I’m still agnostic on the morality of the Protection From Scams Bill, although there are some obvious practical flaws. If someone cannot be convinced after five months that they’re being conned, at which point the police presumably cannot intervene any longer, surely they will be as easily tricked in month six. Also, the entire endeavor depends on someone other than the victim making the police aware of a potential scam, so the authorities are unlikely to help the most vulnerable people. More to the point, even if Singapore’s police can prevent one crime, they’re very unlikely to stop the scammer from ripping off other people. After all, as the police’s Mid-Year Scams and Cybercrime Brief 2024 report noted, “most online scams are perpetrated by scammers based outside of Singapore and such cases are difficult to investigate and prosecute.”
The city-state (regrettably) executes people who traffic drugs, but cyber scamming is a wholly new form of transnational crime. The crook can sit in Sihanoukville in Cambodia or the Golden Triangle Special Economic Zone in Laos and never set foot in the city-state, yet still cheat Singaporeans out of their savings. Since the Singaporean police cannot do much to stop the crime at source in another country, the response must have a political and diplomatic dimension. Yet that comes up against the regional sine non qua of non-interference in another country’s affairs. I’d say it is becoming redundant in this new era.

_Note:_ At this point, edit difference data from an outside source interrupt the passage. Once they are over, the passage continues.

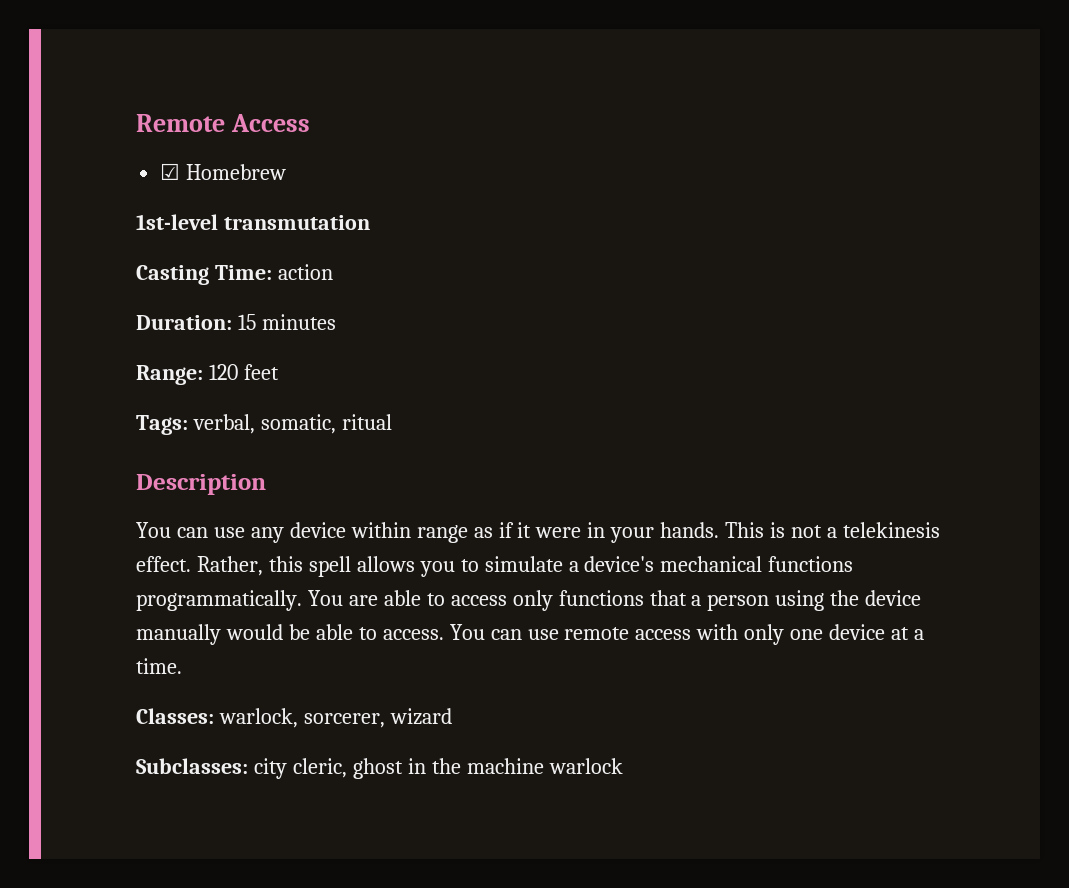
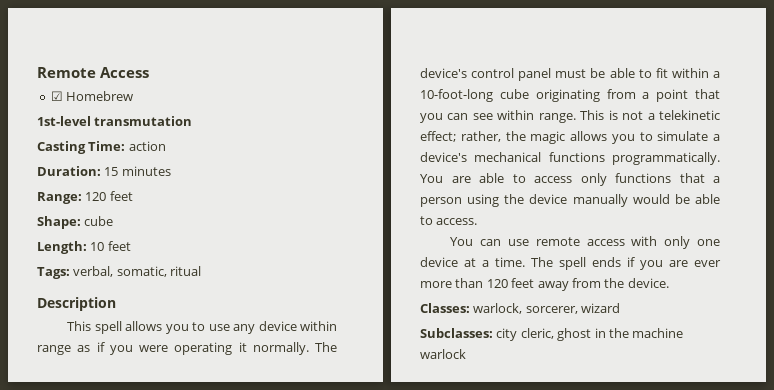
+ Shape: cube
+ Length: 10 feet
- You can use any device within range as if it were in your hands. This is not a telekinesis effect. Rather, this spell allows you to simulate a device's mechanical functions programmatically.
+ This spell allows you to use any device within range as if you were operating it normally. The device's control panel must be able to fit within a 10-foot-long cube originating from a point that you can see within range. This is not a telekinetic effect; rather, the magic allows you to simulate a device's mechanical functions programmatically.
- You are able to access only functions that a person using the device manually would be able to access. You can use remote access with only one device at a time.
+ You are able to access only functions that a person using the device manually would be able to access.
+ You can use remote access with only one device at a time. The spell ends if you are ever more than 120 feet away from the device.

I argued here last month that the cyber scam industry is becoming an “incurable disease” in countries like Cambodia and Myanmar. But the rest of Southeast Asia must wake up to the fact that the scam industry, which is perhaps worth as much as 30-40 percent of the formal economies of some mainland Southeast Asian countries, is an existential threat to regional stability. Cambodia is on its way to becoming a “scam state” that, like Latin America’s “narco states,” exports its sins to its neighbors.
The likes of Singapore must apply some real pressure that may look like interference on the governments of Cambodia, Myanmar, and other nations. But where’s the public criticism? Where are the threats of what will happen if Cambodia and Laos’ ruling elites or Myanmar’s junta keep on protecting the scammers? The average Singaporean is personally unaffected when the Phnom Penh government destroys its political opposition movement and represses its citizens. Yet the average Singaporean is personally affected when the Phnom Penh regime refuses to tackle the country’s cyber scam industry and grows fat off the proceeds. If one hasn’t noticed, the cyber scam industry is already reshaping regional politics. Arguably, the course of the Myanmar civil war turned in 2023 after Beijing intervened to see whether the junta or the ethnic militias could be tougher on the scammers, precipitating the consequential Operation 1027 offensive.
The Singaporean government says its foreign policy is always based on “national interests.” Yet we have a situation in which the state is getting far-reaching powers to intervene in the financial affairs of its own citizens to prevent a crime. But the government isn’t prepared to intervene a little more in the affairs of another country to tackle the perpetrators of that crime. A nanny at home but an indolent aunt abroad. The Singaporean public should demand actual protection from scammers, but that might mean breaking the region’s principal taboo.